On 5/24/2023 1:12 PM, Dan Cross wrote:
> In article <u4lhjo$31dht$
1...@dont-email.me>, BGB <
cr8...@gmail.com> wrote:
>> On 5/24/2023 6:33 AM, Dan Cross wrote:
>>>> I think a lot of this is making a big fuss over nothing, FWIW.
>>>
>>> You can think that all you want, but sadly, that doesn't mean
>>> that these aren't actual problems for real-world systems.
>>>
>>>> But, in any case, SuperH (along with PA-RISC, MIPS, SPARC, etc) got
>>>> along reasonably well with software-managed TLB.
>>>
>>> In a very different time, with very different demands on the
>>> architecture.
>>
>> Depends on what one wants.
>>
>> I am mostly imagining an architecture for embedded-systems style
>> use-cases (but, more DSP-like than microcontroller-like).
>
> This perhaps explains why you seem to be discounting the use
> cases others are telling your are important in other application
> domains.
>
Possibly, I am not trying to design a CPU for desktop PCs or servers...
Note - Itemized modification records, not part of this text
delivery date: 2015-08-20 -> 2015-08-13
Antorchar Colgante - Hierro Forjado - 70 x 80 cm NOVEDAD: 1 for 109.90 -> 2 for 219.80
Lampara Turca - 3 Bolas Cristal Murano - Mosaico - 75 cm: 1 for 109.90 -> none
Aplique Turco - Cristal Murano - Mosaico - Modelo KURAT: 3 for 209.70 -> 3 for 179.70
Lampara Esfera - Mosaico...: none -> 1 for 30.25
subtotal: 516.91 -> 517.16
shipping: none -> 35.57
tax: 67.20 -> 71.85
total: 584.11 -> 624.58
Granted, I had considered trying to use it for a CNC controller, but
this use-case is served reasonably well with something like an ARM-based
microcontroller (and having an full OS, or virtual memory, on a CNC
controller actually makes it worse).
This is where ASIDs come in:
They allow multiple address spaces to coexist in the TLB at the same
time, while being mutually invisible to each other.
So, say:
0123_456789AB with ASID=1234
And:
0123_456789AB with ASID=5678
Can both exist in the TLB at the same time.
This is provided one can give each thing its own ASID, which is
potentially limiting in that only 65536 ASIDs can be in use at a time.
AS soon as one changes the value in the TTB(63:48), then whatever was in
the TLB before (that belongs to the other address space) is now ignored.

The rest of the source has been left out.